Turismo de aventura

Por: La Discusión 11:10 AM 2016-12-13

Chile obtuvo la semana pasada, por segundo año consecutivo, el World Travel Awards al mejor destino para turismo aventura de Sudamérica, uno de los premios de la industria más prestigiosos del mundo y que se suma a otros reconocimientos logrados en los últimos años por esta misma condición y que lo sitúan en un lugar privilegiado a nivel internacional, superando a importantes referentes turísticos como Australia, Canadá, Ecuador, Japón, Nueva Zelanda, Tailandia y Estados Unidos.


En la Provincia de Ñuble, donde la naturaleza ofrece variados escenarios para el desarrollo de este rubro, la noticia ha sido muy bien recibida por los operadores locales, quienes coinciden en el gran potencial de la zona y en la apuesta que están realizando empresarios de todos los tamaños por aumentar los flujos de turistas extranjeros con una oferta que va desde actividades de alta montaña y cabalgatas a la usanza de arrieros cordilleranos, hasta escuelas de surf en Cobquecura, biciturismo en Ninhue y descensos en kayak por el río Ñuble. 


Este dinamismo, sin embargo, requiere ser conocido por sus potenciales clientes y por lo mismo se requiere contar con un registro, aspecto que además de ser deseable para promover adecuadamente la oferta, es obligatorio para los prestadores de turismo aventura, según lo establece nuestra legislación, que con ello busca garantizar la seguridad de los usuarios de estos servicios y la calidad de los mismos. 


Pero no basta con un catastro local para aprovechar las potencialidades, sino que se requiere una mirada estratégica, donde la creación de la Región de Ñuble brinda una oportunidad inmejorable para planear a futuro el desarrollo de este rubro que a nivel mundial es valorado en US$286 mil millones, cifra que supera a la industria farmacéutica y automotriz, pero que a diferencia de aquellas no está controlada por pocas empresas, sino que por cientos de miles de pequeños operadores,  que a la vez son catalizadores de desarrollo especialmente en zonas rurales. Es, por lo mismo, una manera muy interesante de acercar los mercados internacionales a los lugares más remotos de Ñuble, ya que el gasto promedio para un turista de aventura es de US$3.100 por viaje, y más del 80% de ese monto se queda en el destino, beneficiando así a los operadores locales. 


Por lo tanto, una estrategia de desarrollo para la futura Región debería tener un capítulo dedicado a este sector, considerando factores como la innovación, sustentabilidad, el aumento de los flujos de inversiones privadas y del financiamiento público y la promoción de los destinos. De igual manera, debería guiar a las comunidades rurales cercanas a las zonas con alta percepción de turismo para que puedan aprovechar al máximo los beneficios de su ubicación y como punto central promover el turismo de poco impacto natural, que respete las áreas naturales protegidas mientras logra extraerles beneficios.

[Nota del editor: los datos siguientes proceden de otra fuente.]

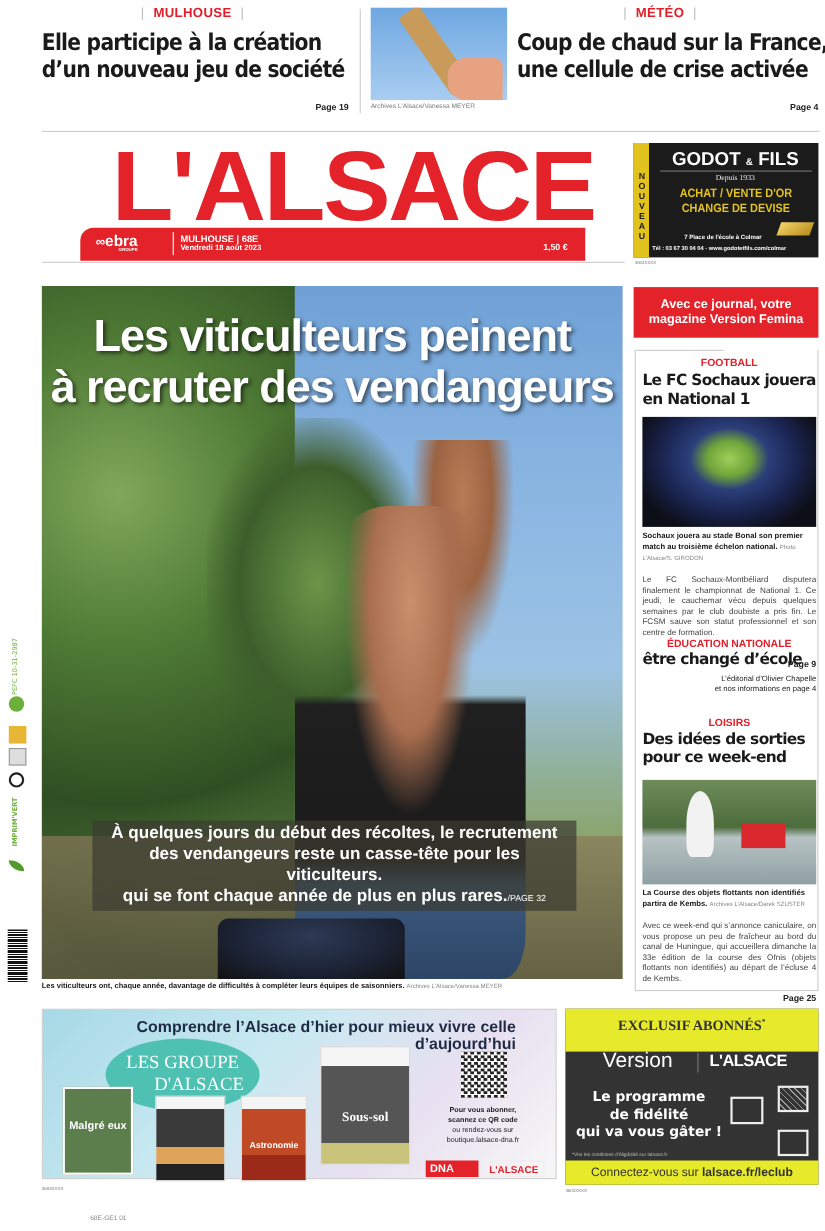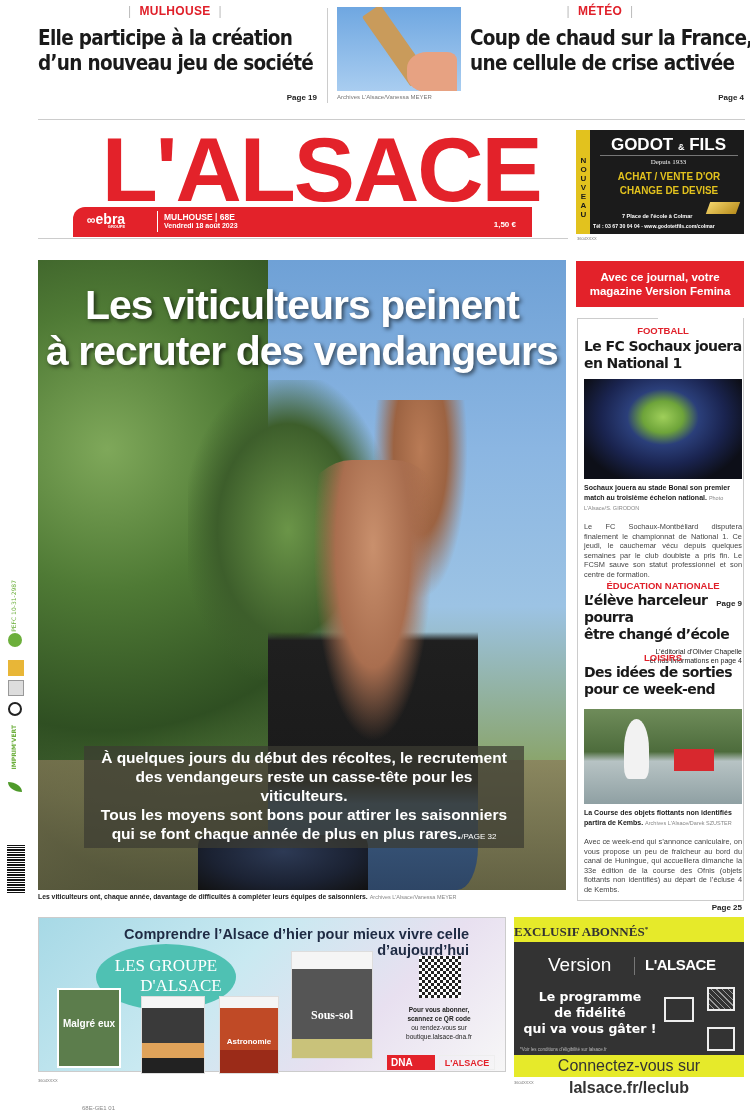--- a/index.html
+++ b/index.html
@@ -146,7 +146,6 @@
 <div class="abs" style="left:584px;top:580px;width:158px;">
   <div class="side-kicker">ÉDUCATION NATIONALE</div>
   <div class="side-title" style="margin-top:1px;">
-    <div>L’élève harceleur pourra</div>
     <div>être changé d’école</div>
   </div>
   <div style="text-align:right;font-family:'Liberation Sans',sans-serif;font-size:7px;line-height:9px;margin-top:4px;">

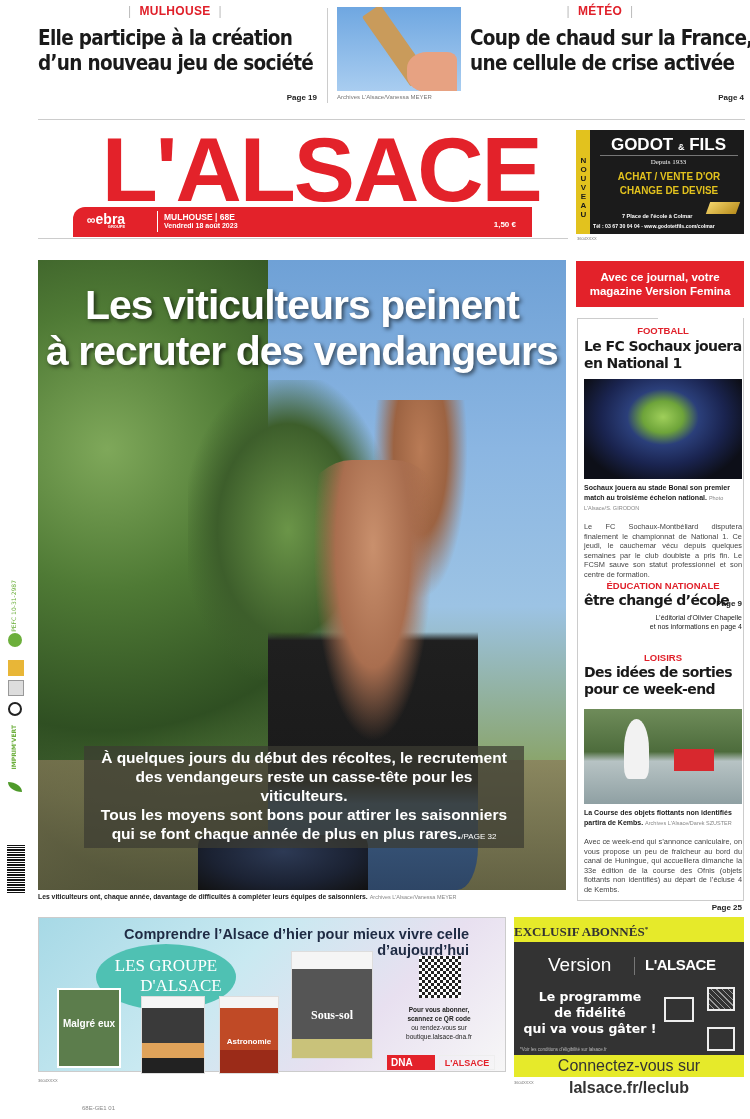--- a/index.html
+++ b/index.html
@@ -114,7 +114,6 @@
   <div class="abs hero-lede" style="left:46px;top:486px;width:440px;">
     <div>À quelques jours du début des récoltes, le recrutement</div>
     <div>des vendangeurs reste un casse-tête pour les viticulteurs.</div>
-    <div>Tous les moyens sont bons pour attirer les saisonniers</div>
     <div><span>qui se font chaque année de plus en plus rares.</span><span class="pref">/PAGE 32</span></div>
   </div>
 </div>

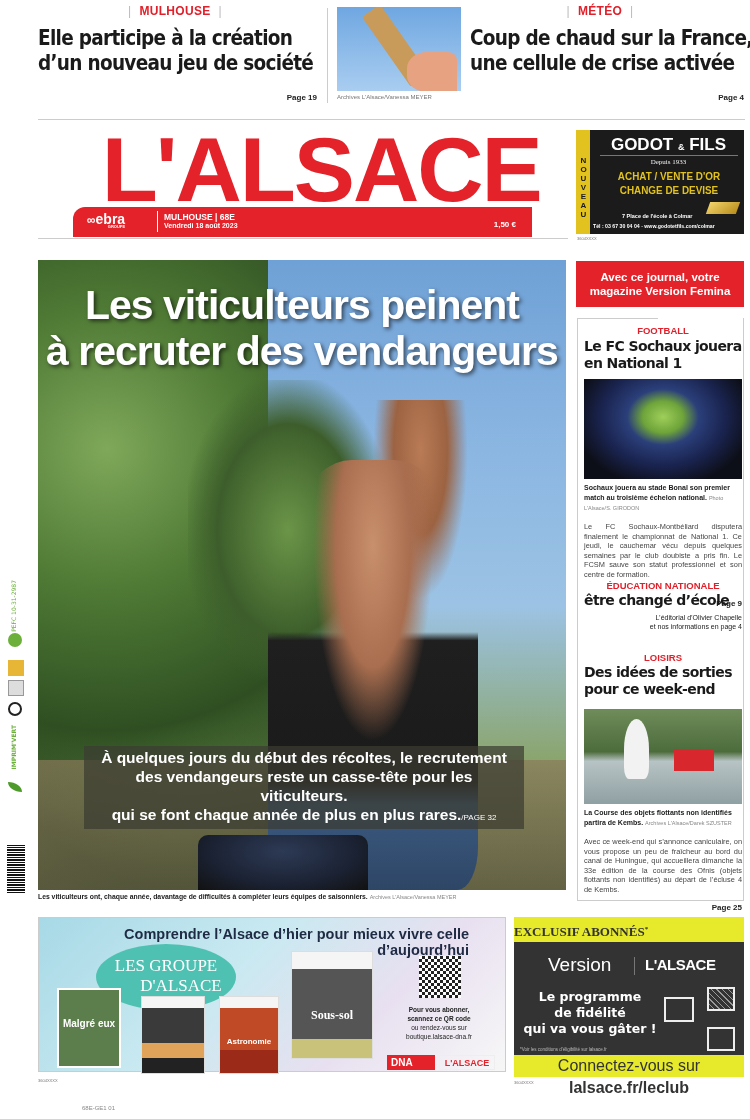--- a/index.html
+++ b/index.html
@@ -197,7 +197,7 @@
 <div class="abs small-credit" style="left:38px;top:1078px;font-size:4px;">3604XXXX</div>
 
 <div class="abs" style="left:514px;top:917px;width:230px;height:160px;background:#333;">
-  <div class="abs yellow" style="left:0;top:0;width:230px;height:25px;font-family:'Liberation Serif',serif;font-weight:bold;font-size:13px;line-height:25px;color:#333;">
+  <div class="abs yellow" style="left:0;top:0;width:230px;height:39px;text-align:center;font-family:'Liberation Serif',serif;font-weight:bold;font-size:13px;line-height:25px;color:#333;">
     <span>EXCLUSIF ABONNÉS</span><sup style="font-size:7px;">*</sup>
   </div>
   <div class="abs" style="left:34px;top:37px;color:#fff;font-family:'Liberation Sans',sans-serif;font-size:19px;">Version</div>

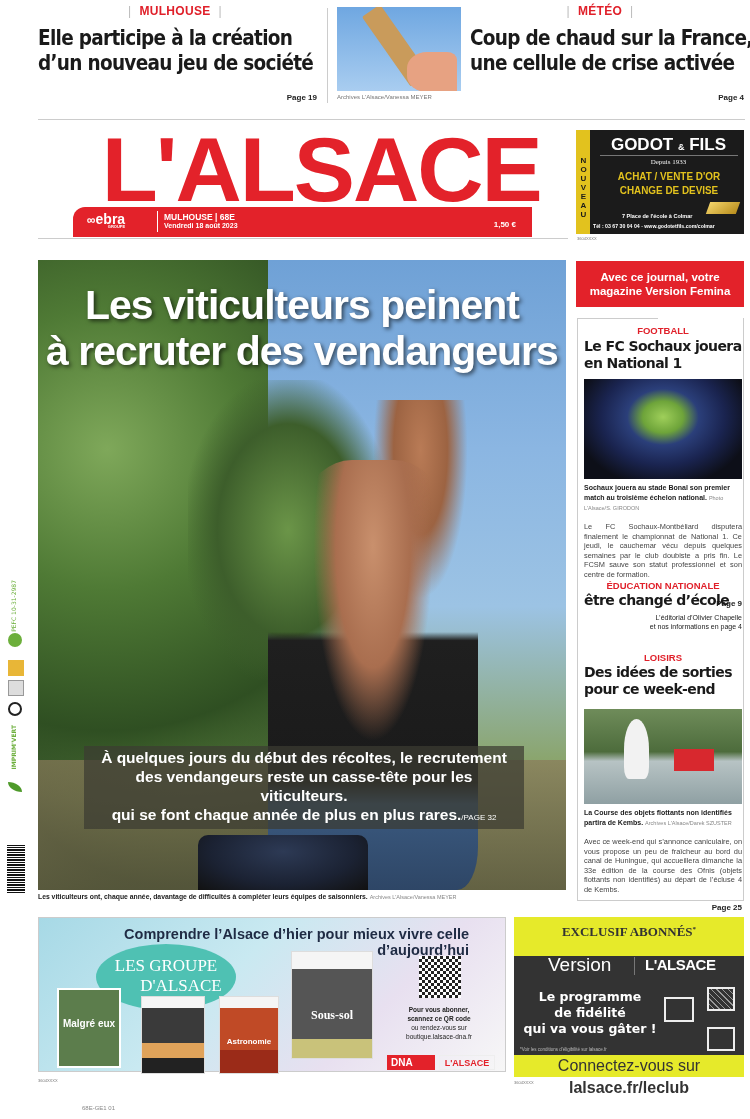--- a/index.html
+++ b/index.html
@@ -212,7 +212,7 @@
   <div class="abs" style="left:193px;top:70px;width:28px;height:24px;border:2px solid #eee;background:repeating-linear-gradient(45deg,transparent 0 3px,#999 3px 4px);"></div>
   <div class="abs" style="left:193px;top:110px;width:28px;height:24px;border:2px solid #eee;"></div>
   <div class="abs" style="left:6px;top:130px;color:#bbb;font-family:'Liberation Sans',sans-serif;font-size:4.5px;">*Voir les conditions d'éligibilité sur lalsace.fr</div>
-  <div class="abs yellow" style="left:0;top:138px;width:230px;height:22px;text-align:center;font-family:'Liberation Sans',sans-serif;font-size:16px;line-height:22px;color:#333;">
+  <div class="abs yellow" style="left:0;top:138px;width:230px;height:22px;text-align:center;font-family:'Liberation Sans',sans-serif;font-size:11px;line-height:22px;color:#333;">
     <span>Connectez-vous sur </span><b>lalsace.fr/leclub</b>
   </div>
 </div>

Igualmente, será importante avanzar hacia una mayor capacitación del personal que trabaja en este rubro -que hoy aún muestra falencias frente a otras regiones del país- para ofrecer un servicio acorde con el estatus que Chile está alcanzando a nivel global en esta área. 


Por todo lo anterior, no es difícil concluir que una estrategia de desarrollo para Ñuble debe reconocer en el sector turístico de aventura una oportunidad que tiene mucho de virtuosa, pues no solo promete generar nuevos ingresos, sino también un medio para promover el cuidado de nuestra naturaleza.